Dari ketentuan tersebut, seorang wanita ataupun laki – laki Warga Negara Indonesia akan
kehilangan status kewarganegaraan jika menikah dengan suami/istri Warga Negara Asing jika
akibat perkawinan campuran tersebut Istri/Suami WNI harus mengikuti kewarganagaraan
pasangannya tersebut. Hal ini sejalan dengan asas kesatuan atau kesamaan hukum dimana
pasangan suami atau istri tunduk akan satu sistem hukum. Dalam ketentuan pasal 26 Undang –
Undang Nomor 12 Tahun 2006 tentang Kewarganegaraan juga telah diberikan kemudahan agar
istri/suami WNI yang melakukan perkawinan campuran tetap dengan warga negara Indonesia
dengan ketentuan yang telah diatur diatas, dalam hal ini pada Undang – Undang Nomor 12
Tahun 2006 tentang Kewarganegaraan mengakui asas persamaan derajat, yang dimana suatu
perkawinan campuran tidak menyebabkan berubahnya kewarganegaraan masing – masing pihak.
Atau dengan kata lain masing – masing pihak bisa tetap dengan kewarganegarannya tersebut.
Dari analisis diatas, ketentuan pasal 26 Undang – Undang Nomor 12 Tahun 2006 tentang
Kewarganegaraan, tidaklah melanggar HAM, baik secara khusus kepada perempuan indonesia,
maupun secara umum kepada warga negara indonesia. Hal itu sejalan dengan asas kesatuan atau
kesamaan hukum dan asas persamaan derajat .
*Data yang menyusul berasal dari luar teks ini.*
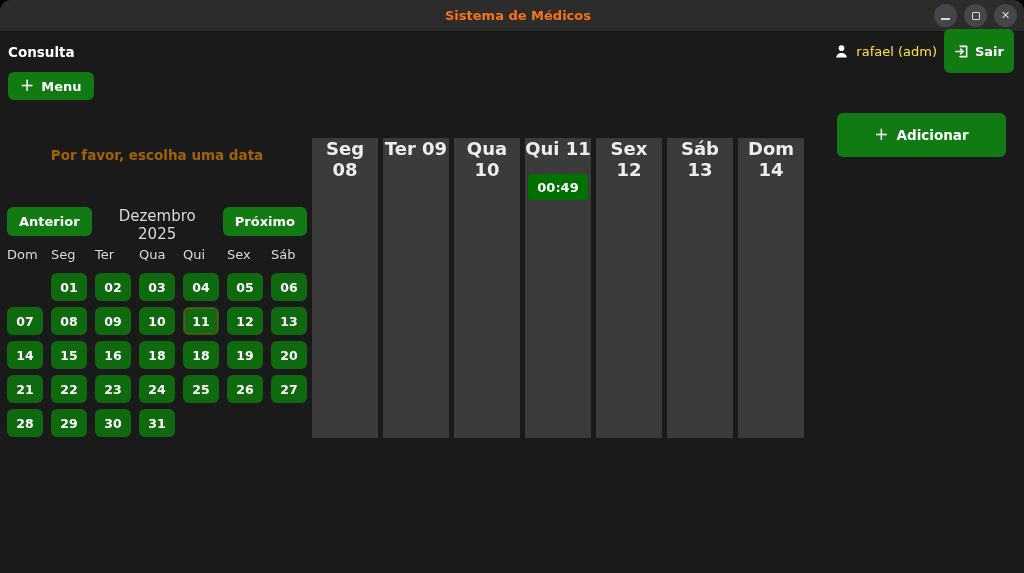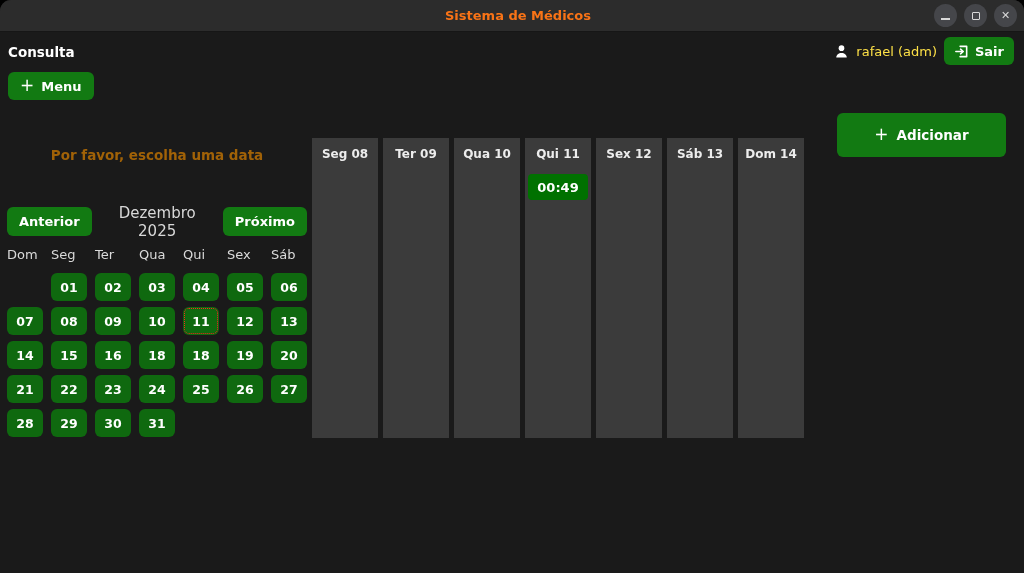--- a/index.html
+++ b/index.html
@@ -58,7 +58,7 @@
     border-radius: 6px;
     display: inline-flex; align-items: center; justify-content: center;
   }
-  .sair-btn { height: 28px; padding: 0 10px; gap: 6px; }
+  .sair-btn { height: 44px; padding: 0 10px; gap: 6px; }
   .menu-btn { position: absolute; left: 8px; top: 40px; height: 28px; padding: 0 12px; gap: 7px; }
   .add-btn  { position: absolute; left: 837px; top: 81px; width: 169px; height: 44px; gap: 8px; font-size: 13.5px; }
   .plus-glyph { font-weight: 400; font-size: 17px; line-height: 14px; position: relative; top: -1px; }

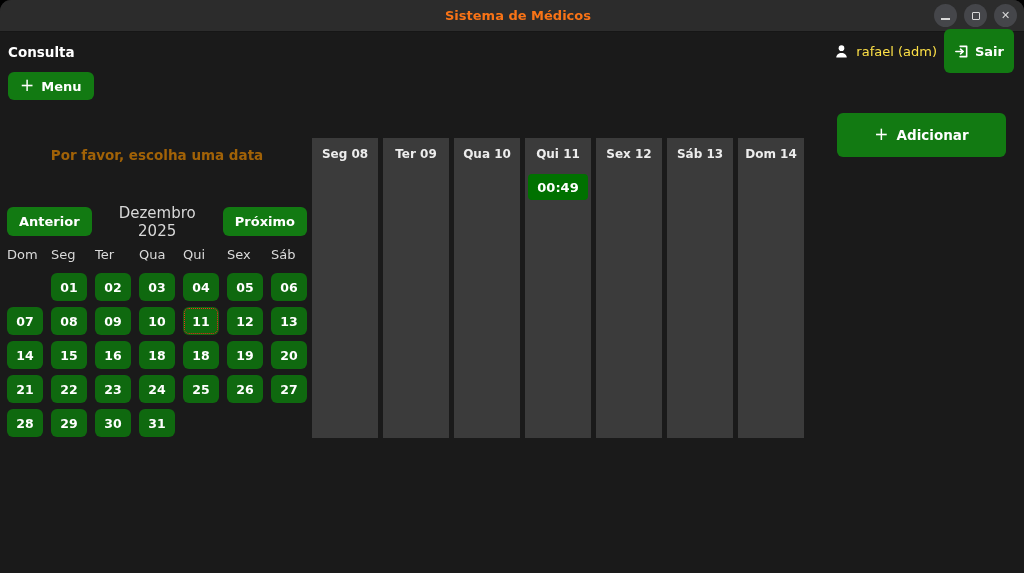--- a/index.html
+++ b/index.html
@@ -105,8 +105,8 @@
     background: var(--col-bg, #3b3b3b);
   }
   .week-col-header {
-    height: 28px; padding-top: 9px;
-    text-align: center; color: #ededed; font-size: 12px; font-weight: bold;
+    height: 28px; 
+    text-align: center; color: #ededed; font-size: 18px; font-weight: bold;
   }
   .event-badge {
     display: flex; width: 60px; height: 26px; margin: 8px 3px 0 3px;

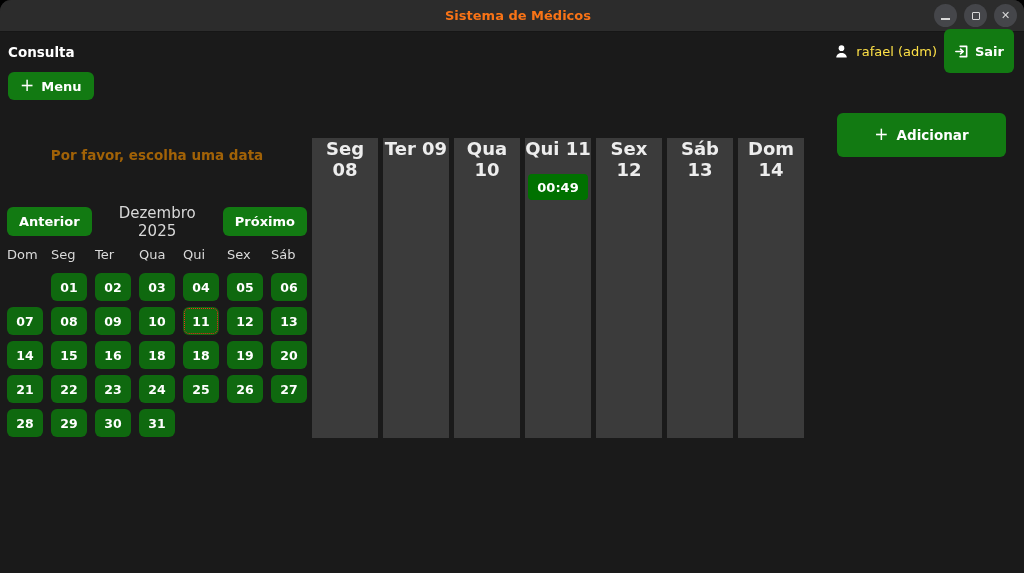--- a/index.html
+++ b/index.html
@@ -71,7 +71,7 @@
   }
   .cal-nav {
     margin-top: 44px; height: 29px;
-    display: flex; align-items: center; justify-content: center; gap: 9px;
+    display: flex; align-items: flex-start; justify-content: center; gap: 9px;
   }
   .nav-btn { height: 29px; padding: 0 12px; }
   .month-label { color: #d8d8d8; font-size: 15px; width: 114px; text-align: center; }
Asas kesatuan hukum adalah asas yang mengkehendaki bila terjadi perkawinan campuran
maka salah satu pihak harus mengikuti status hukum pihak lainnya sehingga terjadi kesatuan
hukum antara keduanya. Asas ini tidaklah melanggar HAM karena asas ini tidaklah bermaksud
untuk mendiskriminasi salah satu pihak atau menguntungkan salah satu pihak, tetapi asas ini
membantu agar terciptanya keharmonisan didalam keluarga melalui menyatukan hukum dari
kedua belah pihak. Dengan kesatuan hukum ini maka diantara orang yang melaksanakan
perkawinan campuran tersebut akhirnya tidak akan terdapat perbedaan yang dapat mengganggu
keutuhan, kesejahteraan, dan kesatuan keluarganya. Karena dengan kesatuan hukum yang
artinya tunduk pada hukum yang sama pasangan suami istri tersebut tidak perlu lagi merasa
kesulitan dalam melaksanakan hak dan kewajiban mereka sebagai warga negara. Keduanya
mempunyai hak dan kewajiban yang sama baik publik maupun privat. Asas kesatuan hukum ini
pun nantinya akan berpengaruh positif pada masalah keperdataan misalnya masalah pengaturan
harta kekayaan, status anak, dan lain-lain. Tidak akan muncul kesulitan yang timbul karena
perbedaan kewarganegaraan dan perbedaan hukum. Karena itu akan baik dan bahagia sebuah
rumah tangga jika dalam keluarga tersebut memiliki kewarganegaraan yang sama yang secara
otomatis tunduk pada satu hukum yang sama.
Asas persamaan derajat terdapat pasal 19 ayat (1) Undang-Undang Nomor 12 Tahun
2006 mengatakan “warga negara asing yang kawin secara sah dengan warga Negara indonesia
dapat memperoleh kewarganegaraan republik Indonesia dengan menyampaikan pernyataan
menjadi warga Negara di hadapan pejabat”. Karena pada ketentuan itu Warga Negara Indonesia
diberikan kemudahan untuk memilih apakah tetap menjadi WNI atau mengikuti
kewarganegaraan pasangannya tersebut sesuai dengan ketentuan undang – undang. Jadi pada
rumusan ketentuan tersebut tidaklah melanggar Hak Asasi Manusia.